The Ems dispatch (Dépêche d'Ems, Emser Depesche), sometimes called the Ems telegram, was published on 13 July 1870; it incited the Second French Empire to declare war on the Kingdom of Prussia on 19 July 1870, starting the Franco-Prussian War. The actual dispatch was an internal telegram sent by Heinrich Abeken from Prussian King Wilhelm I's vacationing site at Ems to Otto von Bismarck in Berlin, describing demands made by the French ambassador concerning the Spanish succession. Bismarck, the chancellor of the North German Confederation, released a statement to the press, stirring up emotions in both France and Germany.

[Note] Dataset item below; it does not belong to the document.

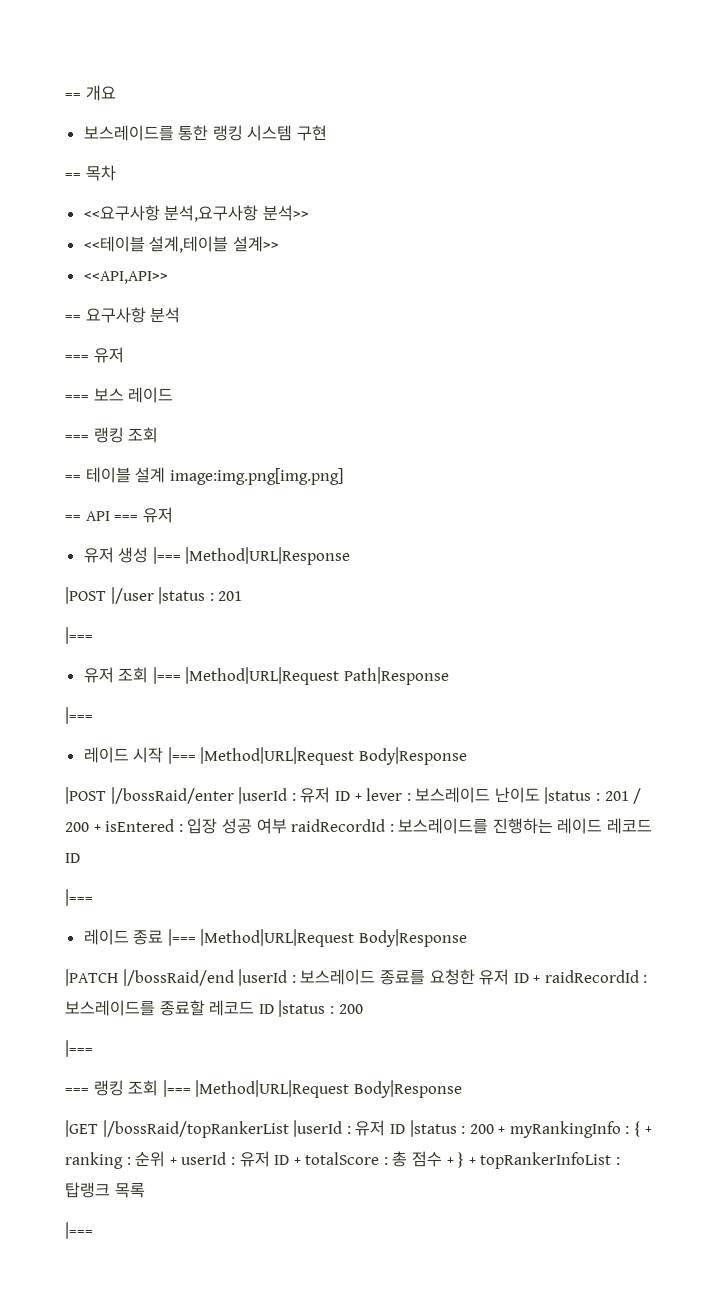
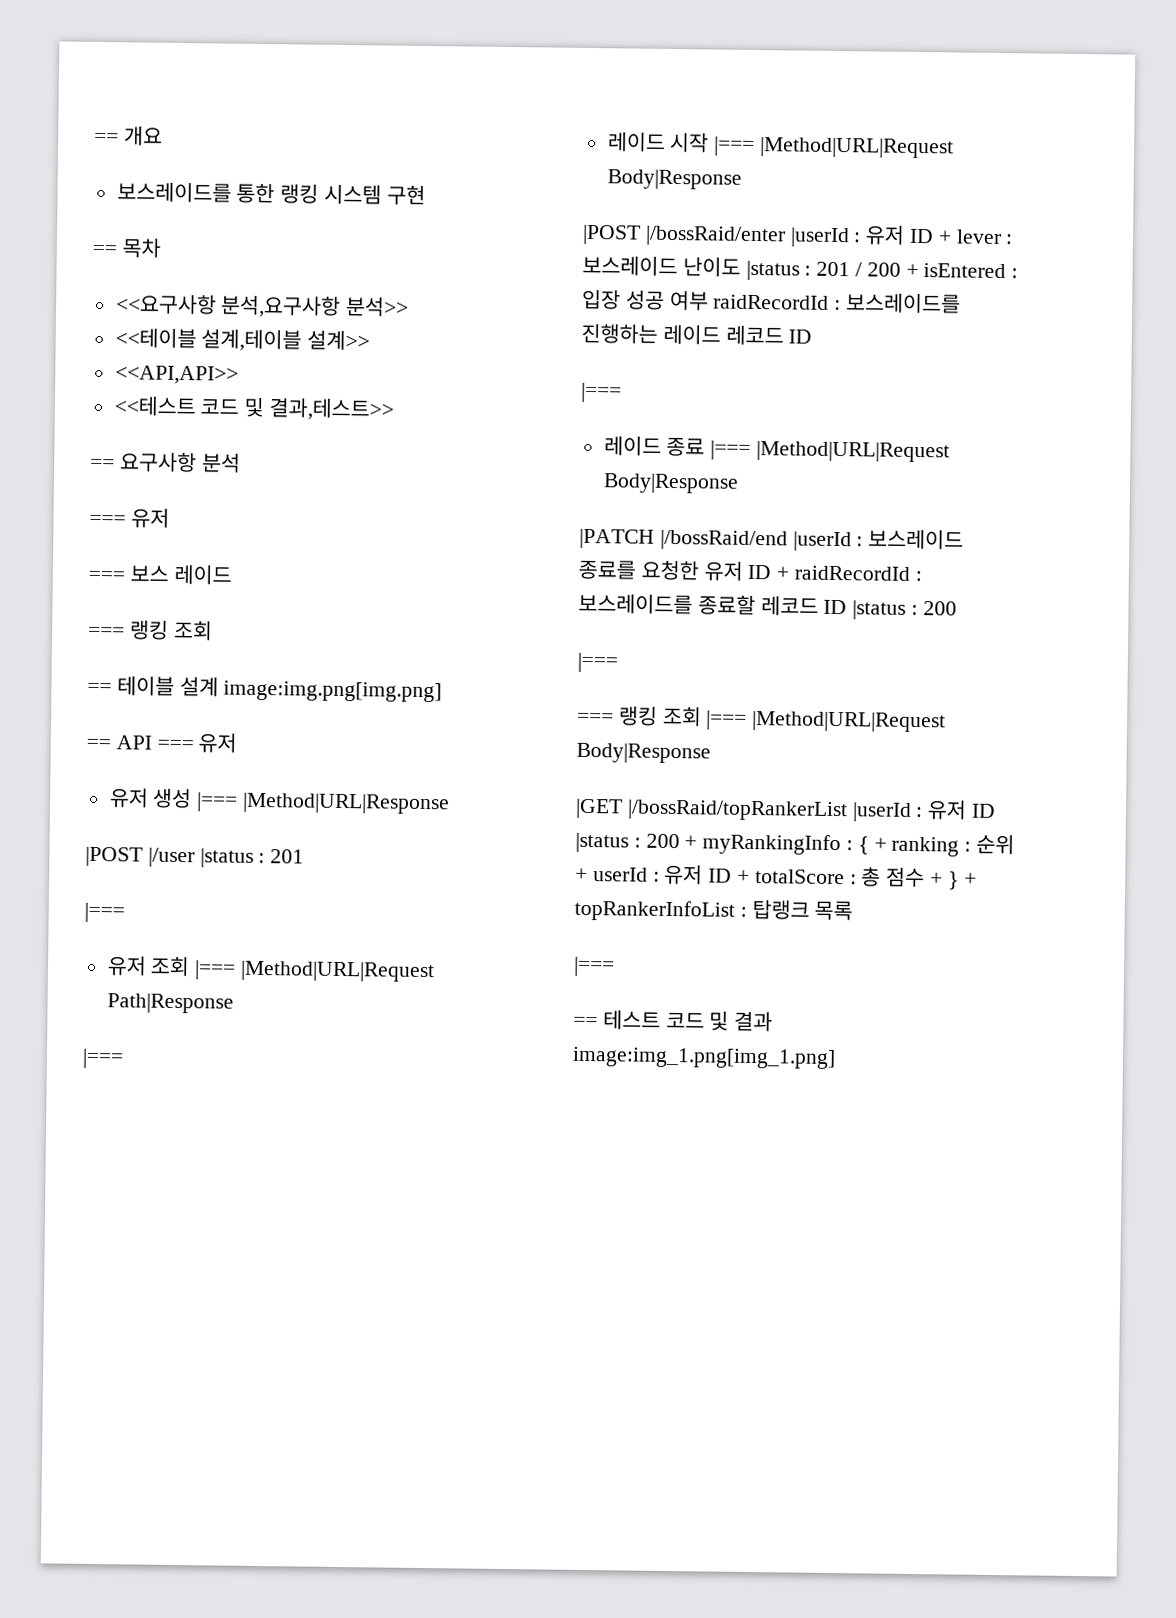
(168, 277) none -> [113,396,395,421] // <<테스트 코드 및 결과,테스트>>
(93, 1230) none -> [573,1010,774,1032] [572,1046,836,1070] // == 테스트 코드 및 결과 image:img_1.png[img_1.png]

The name referred to Bad Ems, a resort spa east of Koblenz on the Lahn river, then in Hesse-Nassau, a new possession of Prussia.

== Background ==
The Austro-Prussian War, from 16 June to 23 August 1866, which involved south and north German states on both sides as well as the emerging Italy, increased Prussia's power. Austria was defeated in the key Battle of Königgrätz (or Sadowa) on 3 July 1866. The preliminary Peace of Nikolsburg, 26 July, was followed by the Peace of Prague, 23 August. Bismarck thus managed to expel Austria from the German Confederation, to set up and dominate the North German Confederation (north of the Main) and to secure Prussian territorial gains. Hanover, Schleswig-Holstein, Nassau and Hesse-Cassel, and Frankfurt were incorporated into Prussia, whose territory expanded thus by nearly a quarter and its population by more than 4 million to roughly 24 million, which was still less than France's 38 million. France did not take part in the war, which was brief but altered the European balance of power, and did not gain territories or prestige. French demands for a revanche pour Sadova ("revenge for Sadowa") took root.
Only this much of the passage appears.